Como compreender a relevância dos escritos ali atualizados senão pelo viés de uma compreensão social e convencionada dos valores que uma sociedade atribui a certa materialidade (bronze ou prata, por exemplo)? Ao mineral é atribuído um conjunto de valores que faz parte dos processos interativos em sociedade, e se tal mineral constitui uma entidade de interação, a atualização de linguagem deve ser vista em relação aos valores que essa associação reflete ou refrata.

Nesse sentido, a matéria de que se constitui a placa não impõe reverência; a reverência é parte integrante de um repertório de valoração que as situações sociais de interação fazem reverberar. É somente no ambiente social que o bronze ou a prata são vistos como elementos de fetiche. O escrito ali atualizado adquire certo valor interpretável em razão de a comunicação verbal estar associada a uma outra forma de comunicação, não verbal, mas ideológica: o fetiche atribuído à materialidade. Longe do circuito social de interação, o bronze ou a prata não representam valor algum.

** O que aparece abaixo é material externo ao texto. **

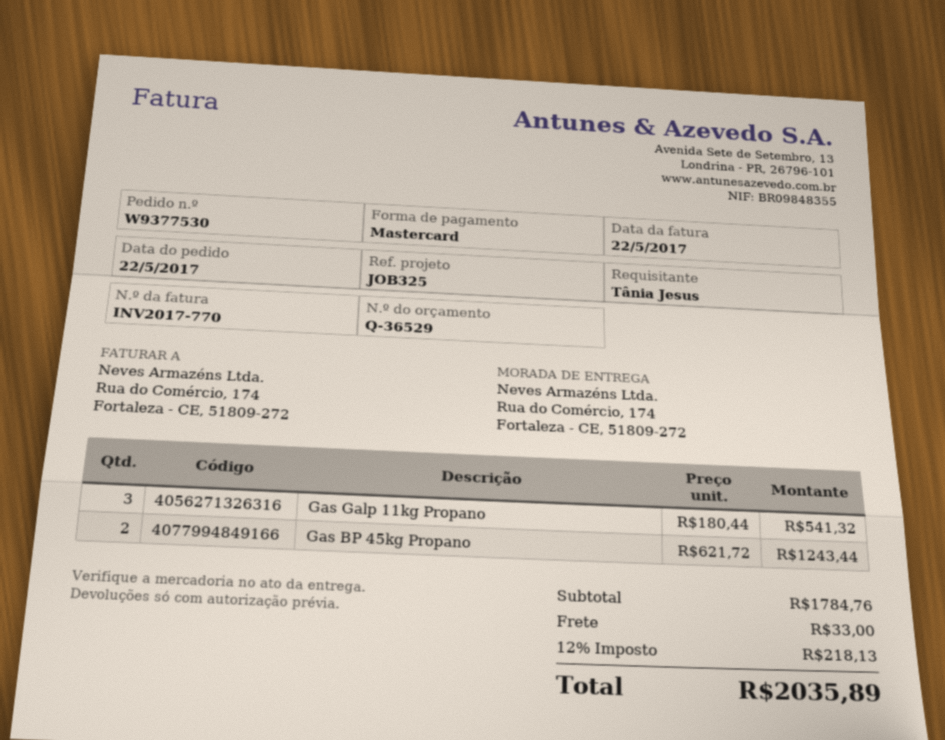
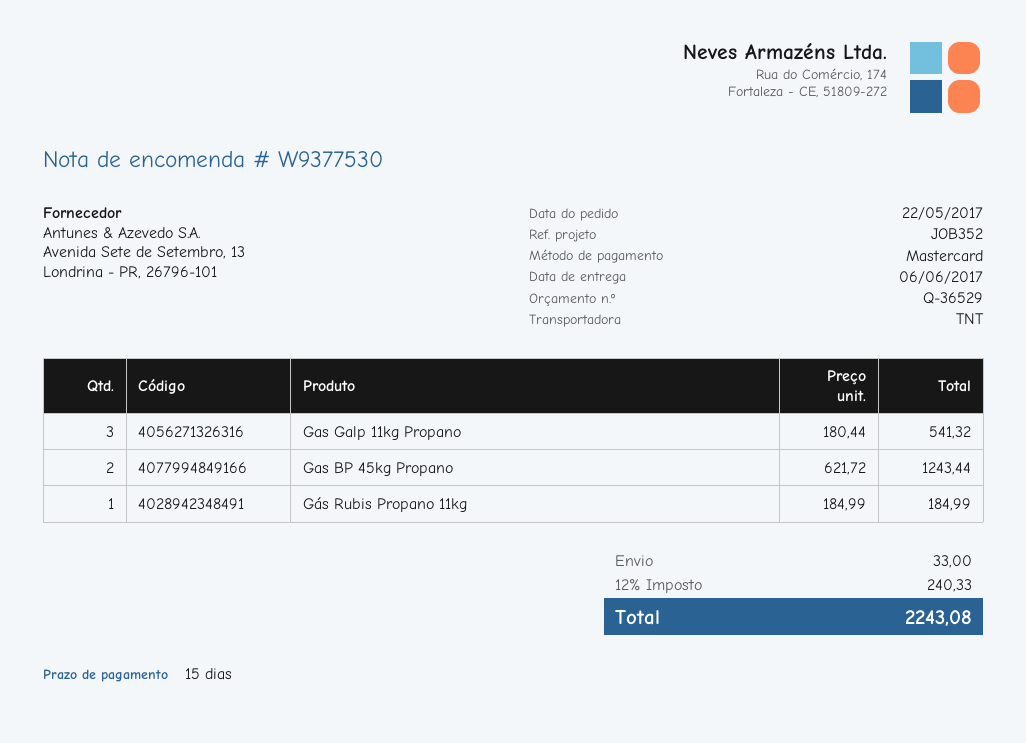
reference: JOB325 -> JOB352
Gás Rubis Propano 11kg: none -> 1 x 184.99 = 184.99
tax: 12% = 218.13 -> 12% = 240.33
total: 2035.89 -> 2243.08

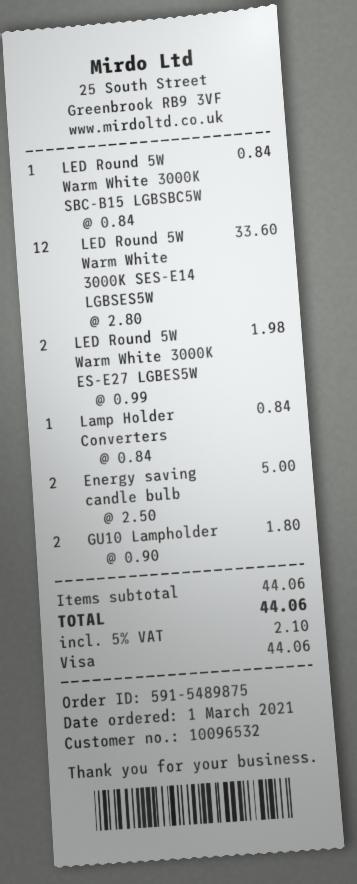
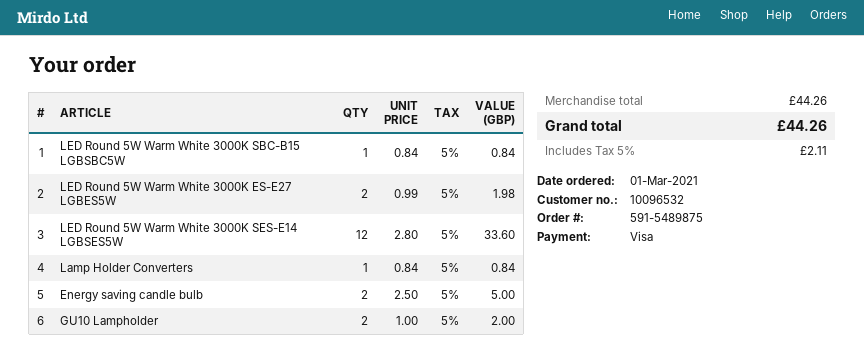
GU10 Lampholder: 2 x 0.90 = 1.80 -> 2 x 1.00 = 2.00
subtotal: 44.06 -> 44.26
tax: 5% = 2.10 -> 5% = 2.11
total: 44.06 -> 44.26

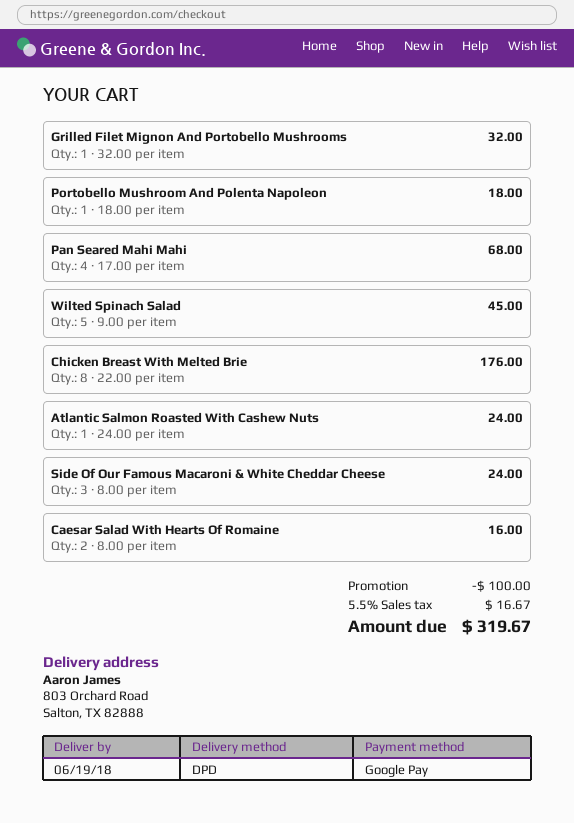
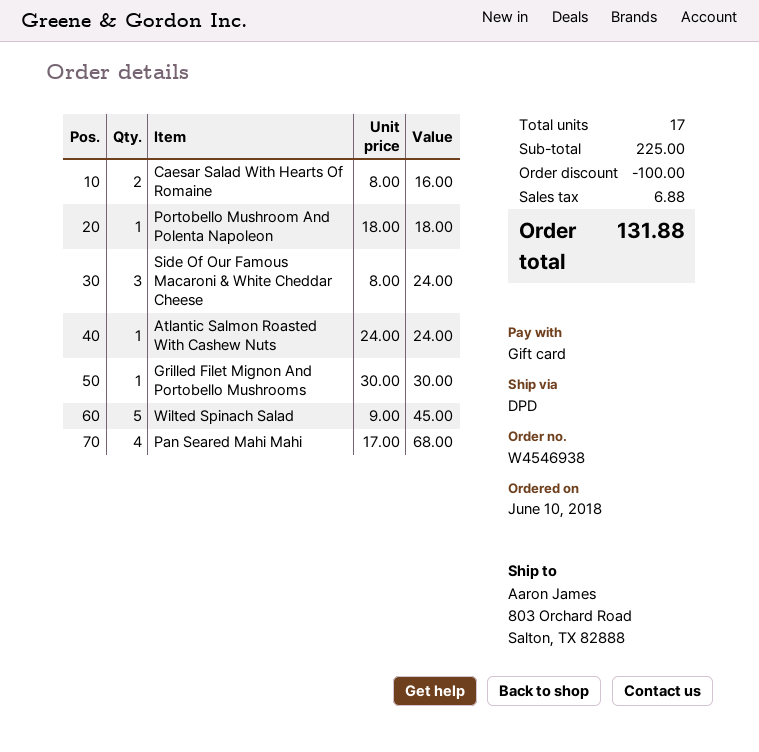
payment method: Google Pay -> gift card
Grilled Filet Mignon And Portobello Mushrooms: 1 x 32.00 = 32.00 -> 1 x 30.00 = 30.00
Chicken Breast With Melted Brie: 8 x 22.00 = 176.00 -> none
tax: 16.67 -> 6.88
total: 319.67 -> 131.88

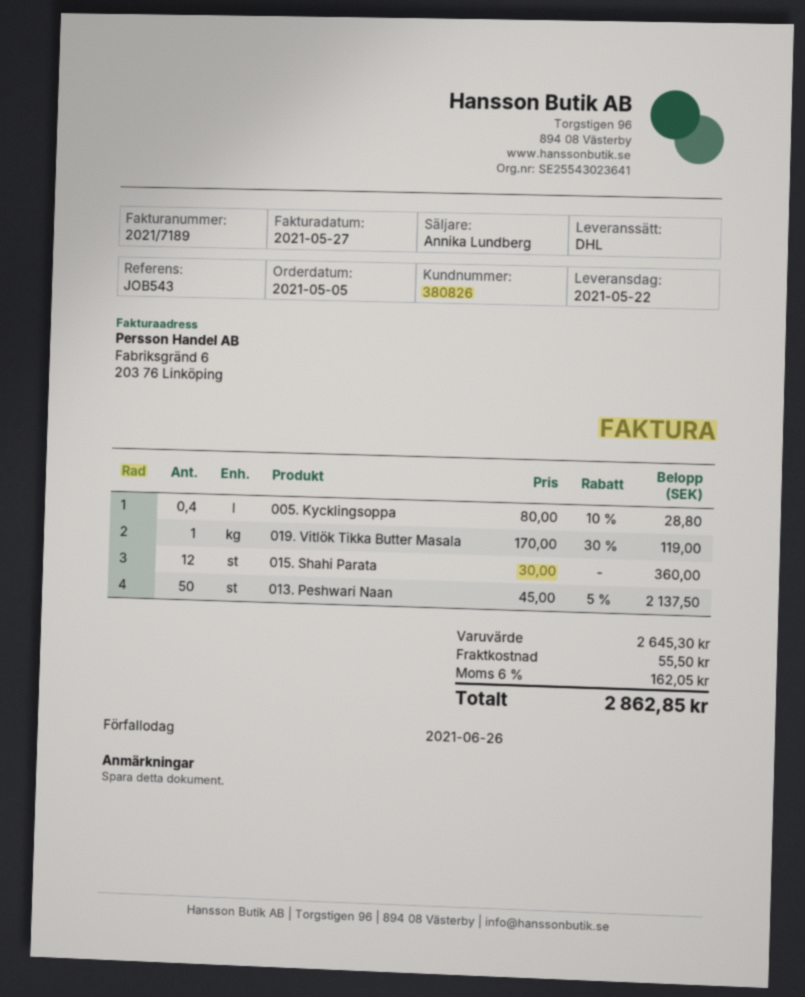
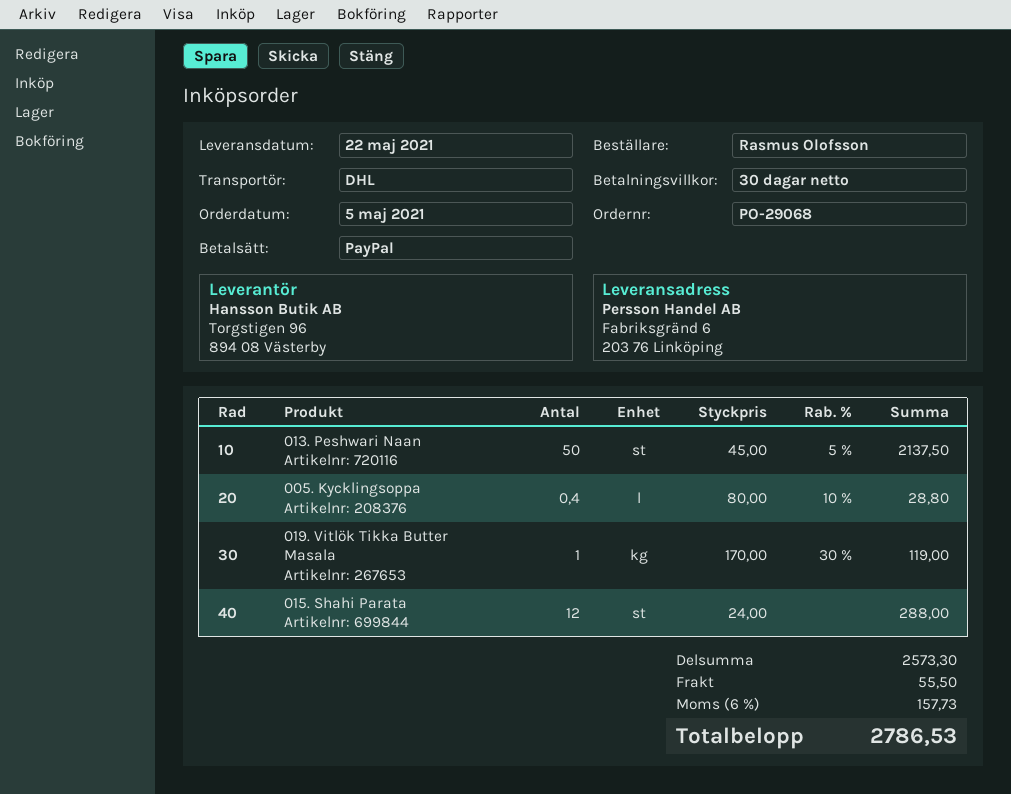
015. Shahi Parata: 12 x 30.00 = 360.00 -> 12 x 24.00 = 288.00
subtotal: 2645.30 -> 2573.30
tax: 6% = 162.05 -> 6% = 157.73
total: 2862.85 -> 2786.53

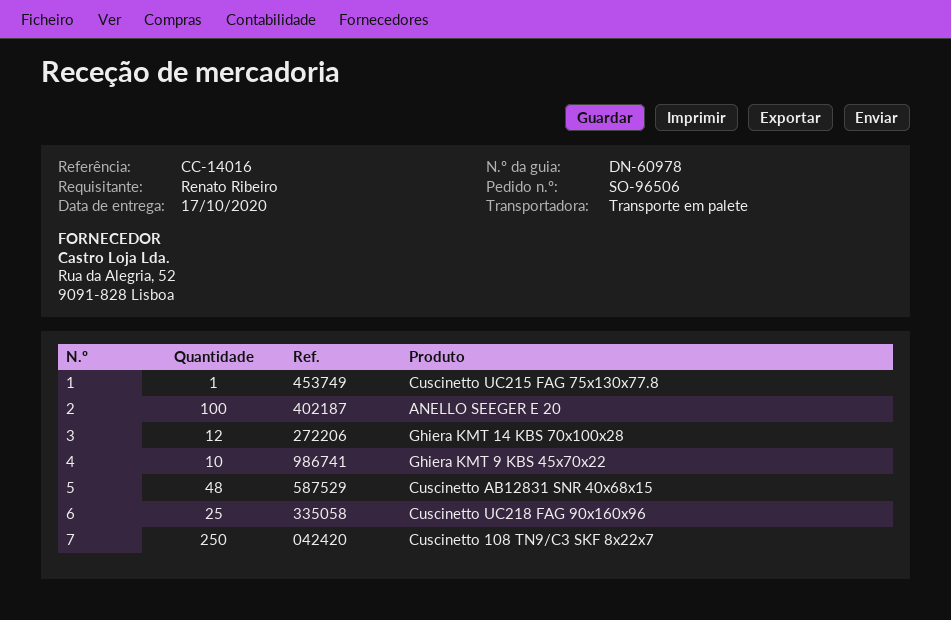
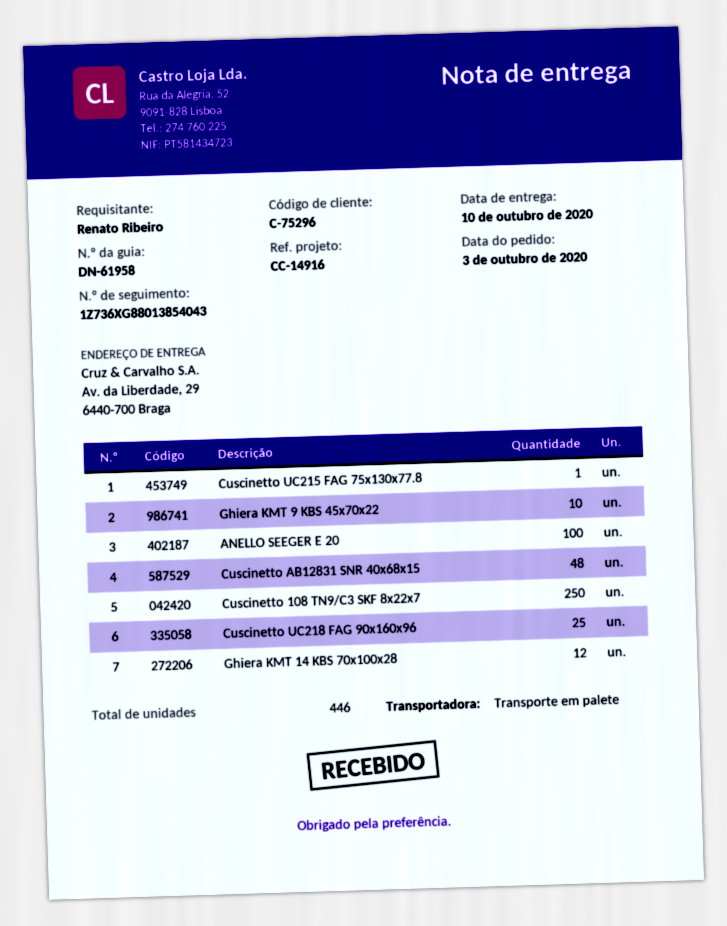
delivery note number: DN-60978 -> DN-61958
delivery date: 2020-10-17 -> 2020-10-10
reference: CC-14016 -> CC-14916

Também em relação à materialidade, pode-se dizer que as possibilidades de registro, acesso e atualização de linguagens permitem determinados tipos ou formas de interação. As condições concretas em que se realizam essas formas ou tipos fazem com que a comunicação verbal, em sua relação inextricável com a comunicação global em perpétua evolução, admita tanto uma reação dialógica no quadro do discurso interior, quanto as mais variadas maneiras de se externar esse dialogismo constitutivo através de processos mediados ou não.

Se a comunicação verbal está inextricavelmente associada à comunicação global em perpétua evolução, como se pode observar na explicação do Círculo sobre o caráter auxiliar e figurativo da comunicação verbal oralizada em cerimônias, não se pode também negar que os suportes permitem um processo de inter-relação do verbal com o não verbal que deve ser visto em sua especificidade.

As distintas possibilidades de atualização de linguagens verificáveis nos suportes devem ser vistas como repertório convencionado de interrelação entre a comunicação verbal e a global, que não funcionam sob os mesmos parâmetros em suportes diferenciados. Há que se analisar como se dá a amálgama de ambas, como se inter-relacionam numa configuração formal, que deve ser flagrada em sua funcionalidade e como instanciadoras de processos interativos com o coenunciador ou co-enunciador. Veja-se, por exemplo, o caso da fotolegenda no jornal em relação à notícia; aquela pode ser vista como elemento independente ou indexado a esta (cf. BONINI, 2005, p. 70-72).

A comunicação global de que nos fala o Círculo pode ser especificada em termos de comunicação própria de um suporte. Assim, o global pode ser identificado como comunicação televisiva, radialística ou jornalística (impressa), como um conjunto flagrável de características capazes de identificar uma construção específica de processos comunicativos não verbais associados ao verbal nesses suportes.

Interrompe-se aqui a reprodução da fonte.